**What is expected**
Print again, word for word, all of the records below, and leave the pictures out.

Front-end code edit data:

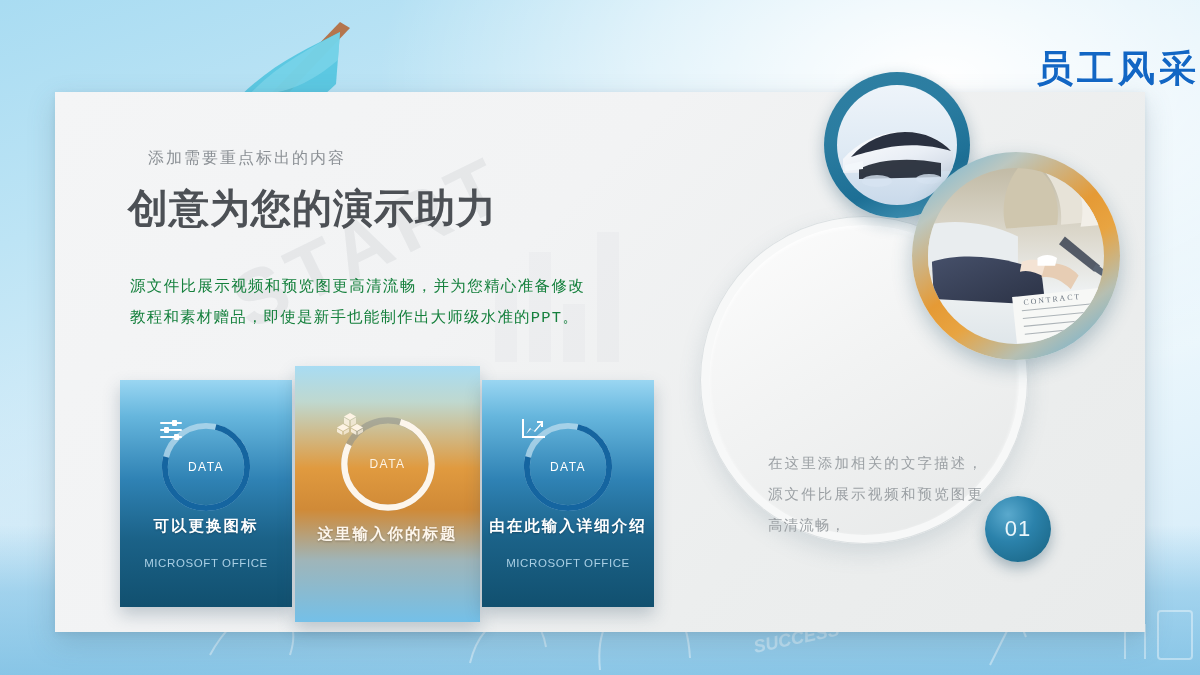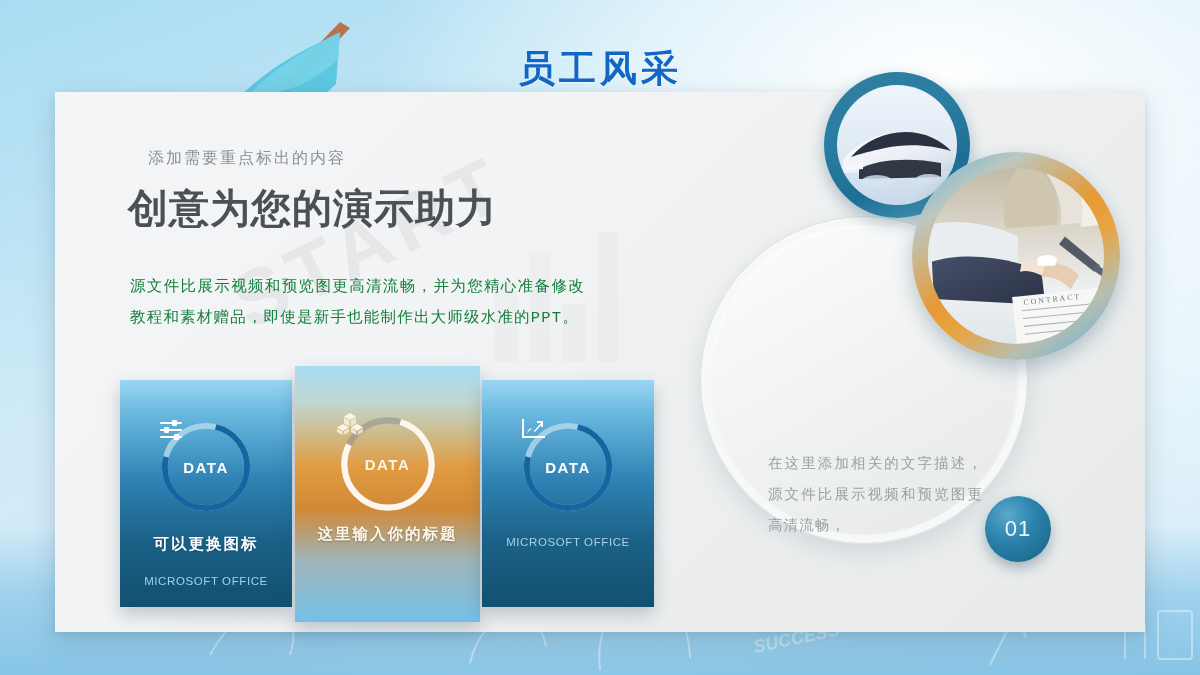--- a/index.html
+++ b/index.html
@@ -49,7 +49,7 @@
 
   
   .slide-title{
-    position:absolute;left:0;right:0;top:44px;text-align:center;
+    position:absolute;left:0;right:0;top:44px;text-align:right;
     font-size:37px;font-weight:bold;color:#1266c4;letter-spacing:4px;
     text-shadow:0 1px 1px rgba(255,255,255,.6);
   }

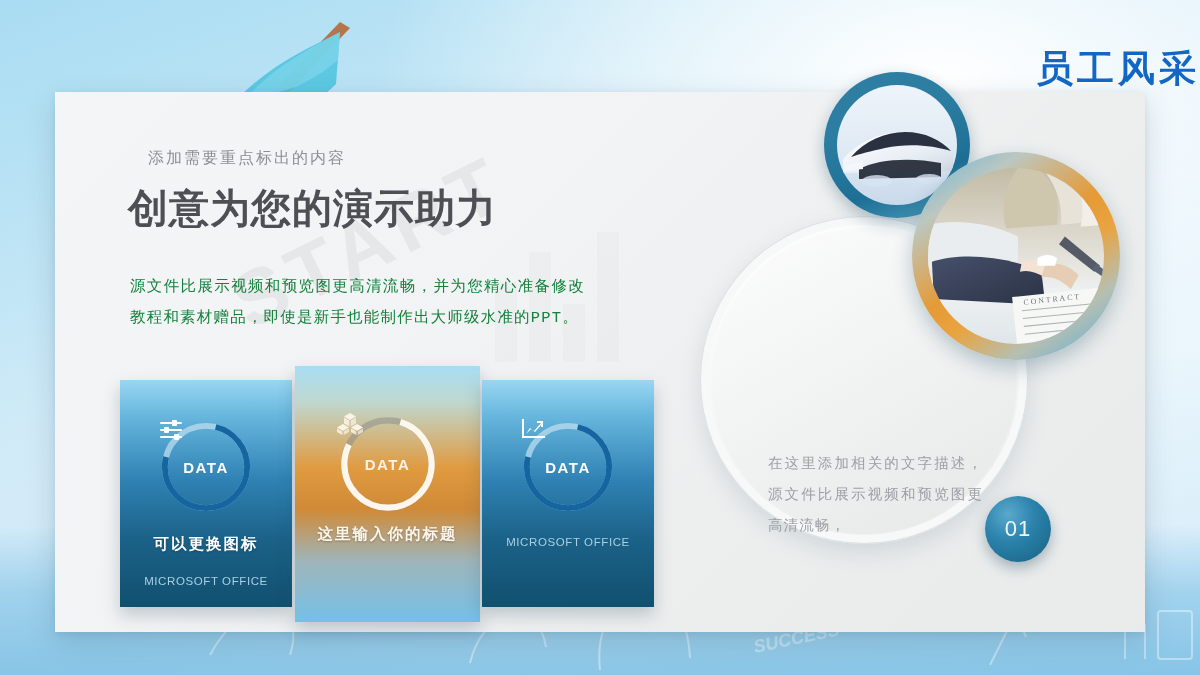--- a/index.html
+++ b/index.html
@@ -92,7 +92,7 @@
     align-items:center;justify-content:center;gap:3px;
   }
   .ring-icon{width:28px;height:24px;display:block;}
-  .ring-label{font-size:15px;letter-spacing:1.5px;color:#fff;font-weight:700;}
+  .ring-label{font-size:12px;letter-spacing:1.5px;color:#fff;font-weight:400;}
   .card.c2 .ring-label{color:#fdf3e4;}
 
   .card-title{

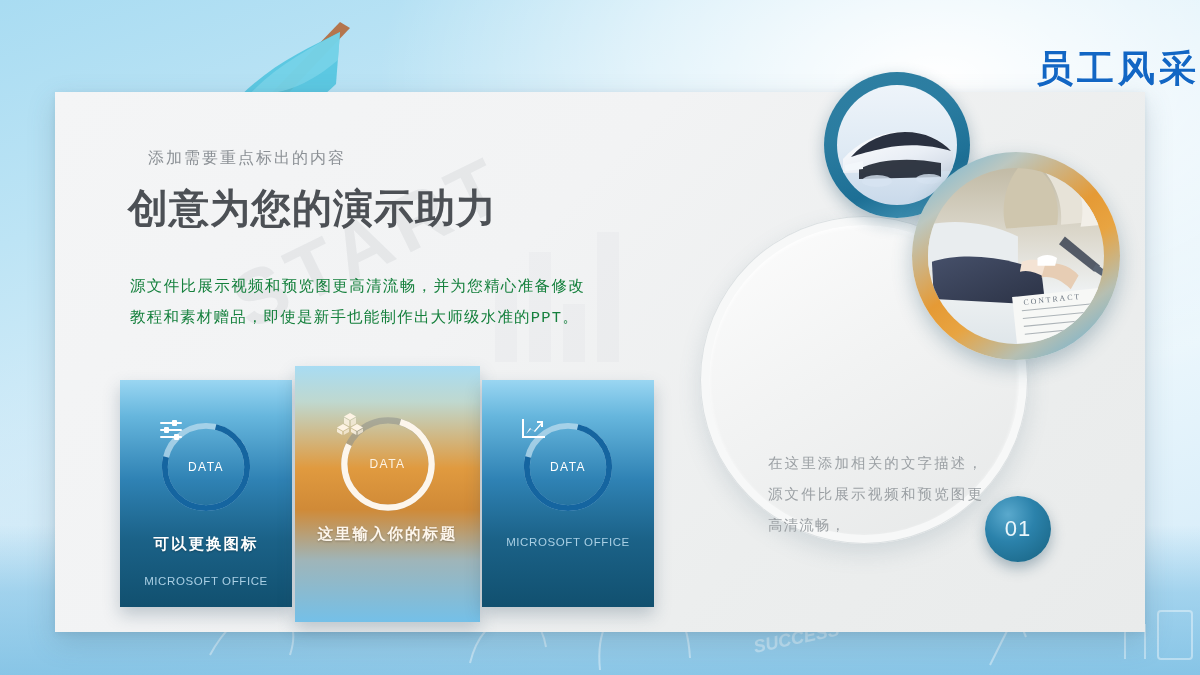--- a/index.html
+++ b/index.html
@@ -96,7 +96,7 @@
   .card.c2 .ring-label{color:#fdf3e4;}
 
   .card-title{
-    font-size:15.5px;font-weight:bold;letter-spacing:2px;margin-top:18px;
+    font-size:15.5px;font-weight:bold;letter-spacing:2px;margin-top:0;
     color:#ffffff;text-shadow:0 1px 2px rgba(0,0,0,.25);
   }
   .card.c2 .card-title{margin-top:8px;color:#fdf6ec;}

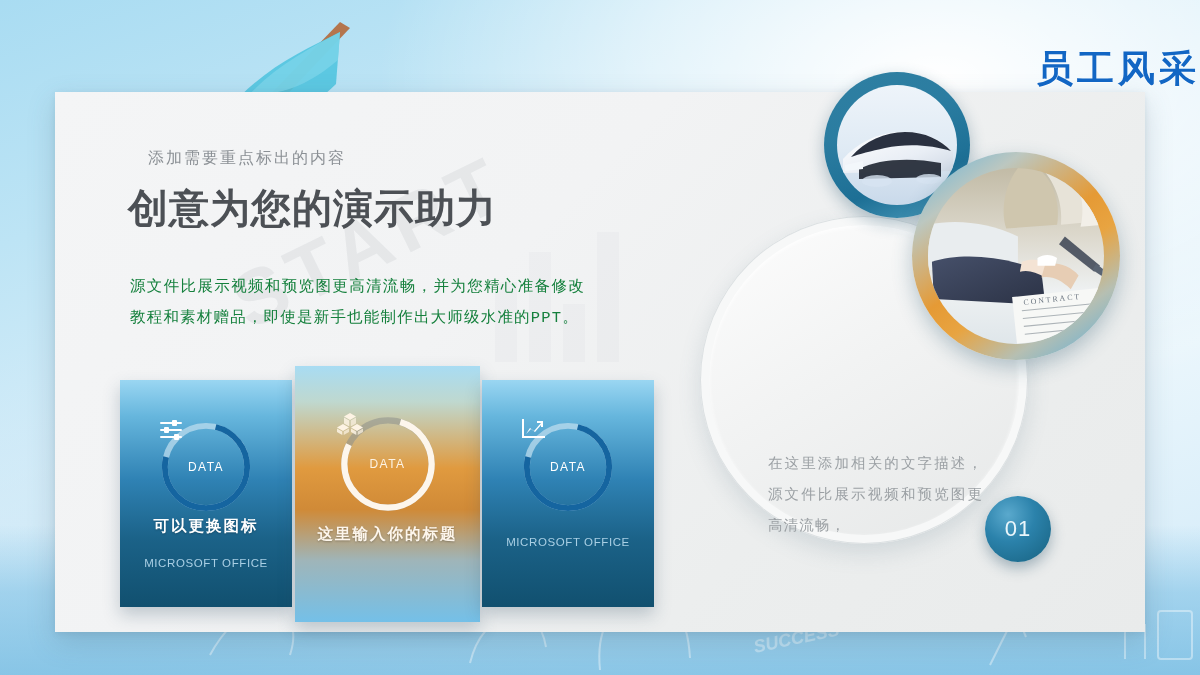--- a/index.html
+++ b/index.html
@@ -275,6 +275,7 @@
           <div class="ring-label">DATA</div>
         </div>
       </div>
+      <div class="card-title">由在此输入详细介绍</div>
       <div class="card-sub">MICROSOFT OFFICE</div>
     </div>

**Solution for this exercise**
--- a/index.html
+++ b/index.html
@@ -49,7 +49,7 @@
 
   
   .slide-title{
-    position:absolute;left:0;right:0;top:44px;text-align:center;
+    position:absolute;left:0;right:0;top:44px;text-align:right;
     font-size:37px;font-weight:bold;color:#1266c4;letter-spacing:4px;
     text-shadow:0 1px 1px rgba(255,255,255,.6);
   }

--- a/index.html
+++ b/index.html
@@ -92,7 +92,7 @@
     align-items:center;justify-content:center;gap:3px;
   }
   .ring-icon{width:28px;height:24px;display:block;}
-  .ring-label{font-size:15px;letter-spacing:1.5px;color:#fff;font-weight:700;}
+  .ring-label{font-size:12px;letter-spacing:1.5px;color:#fff;font-weight:400;}
   .card.c2 .ring-label{color:#fdf3e4;}
 
   .card-title{

--- a/index.html
+++ b/index.html
@@ -96,7 +96,7 @@
   .card.c2 .ring-label{color:#fdf3e4;}
 
   .card-title{
-    font-size:15.5px;font-weight:bold;letter-spacing:2px;margin-top:18px;
+    font-size:15.5px;font-weight:bold;letter-spacing:2px;margin-top:0;
     color:#ffffff;text-shadow:0 1px 2px rgba(0,0,0,.25);
   }
   .card.c2 .card-title{margin-top:8px;color:#fdf6ec;}

--- a/index.html
+++ b/index.html
@@ -275,6 +275,7 @@
           <div class="ring-label">DATA</div>
         </div>
       </div>
+      <div class="card-title">由在此输入详细介绍</div>
       <div class="card-sub">MICROSOFT OFFICE</div>
     </div>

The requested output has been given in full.